Best Practices for Lab and Process Work
In laboratory settings, this method is excellent for fast thermodynamic screening. In industrial settings, it supports distillation design checks, solvent recovery planning, and emission evaluations. If you are working with regulated solvents, always cross-check with validated databases and safety documentation.
- Calibrate sensors before collecting vapor pressure data.
- Record equilibrium conditions only, not transient values.
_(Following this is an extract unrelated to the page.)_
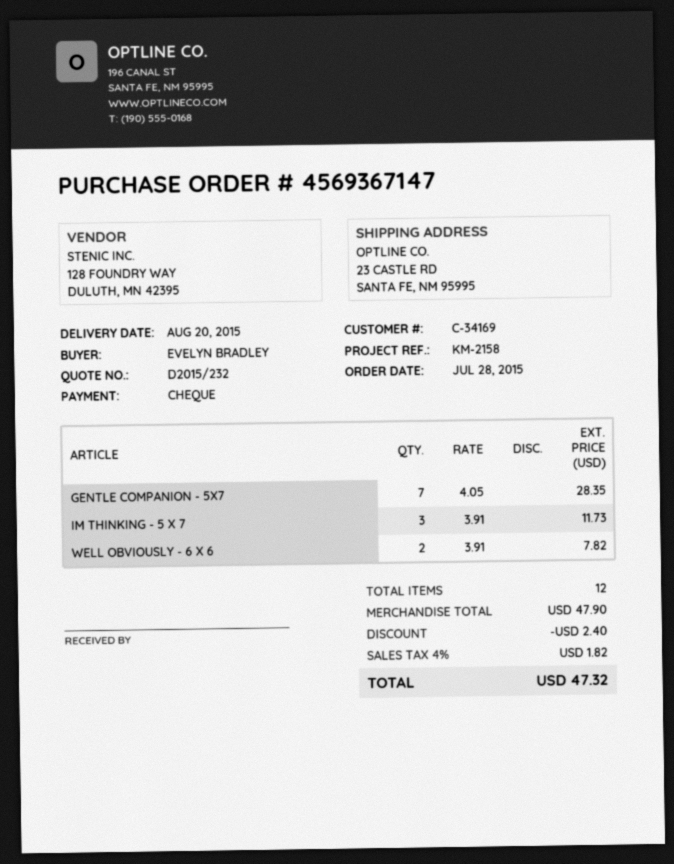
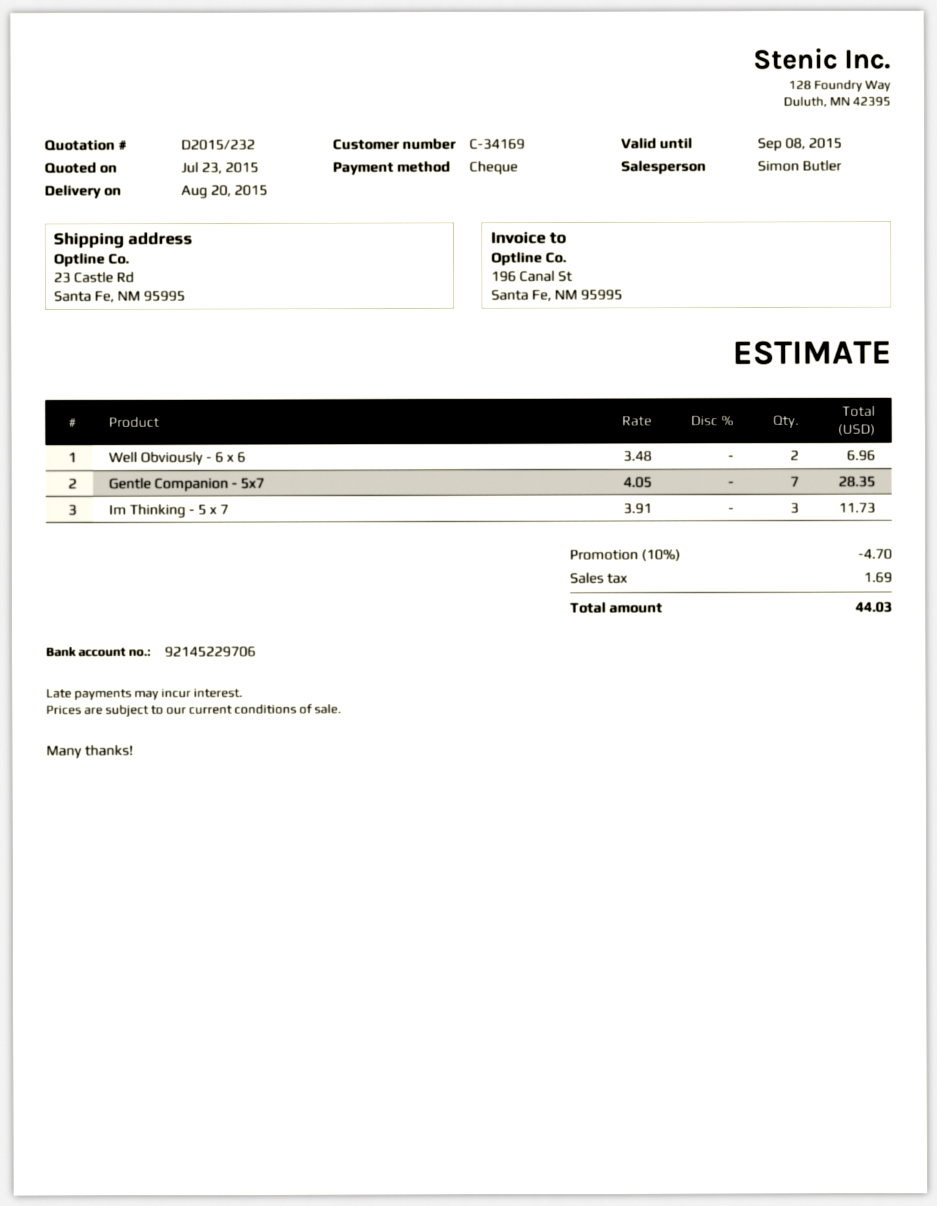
WELL OBVIOUSLY - 6 X 6: 2 x 3.91 = 7.82 -> 2 x 3.48 = 6.96
discount: 2.40 -> 4.70
tax: 1.82 -> 1.69
total: 47.32 -> 44.03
- Document uncertainty range and repeat measurements.
- Compare your estimate against published values in trusted references.
- If discrepancy is large, inspect purity, instrument drift, and unit conversions first.
How to Interpret the Chart
The chart generated by the calculator plots pressure as a function of temperature from the fitted Clausius-Clapeyron relation and marks your two input points. A steeper curve indicates stronger temperature sensitivity of vapor pressure. Because the fit is based on only two points, treat extrapolation with caution. It is strongest inside or near the interval used for fitting and weaker far outside it.
Authoritative Sources for Validation
For validated thermophysical data and deeper reference material, consult:
- NIST Chemistry WebBook (.gov)
- USGS Water Science School: Vapor Pressure and Water (.gov)
- Purdue University Thermodynamics Resource (.edu)
Practical note: this calculator applies the two-point Clausius-Clapeyron method for quick estimation. For rigorous design, regulatory filing, or research publication, use multi-point datasets and validated equations of state where appropriate.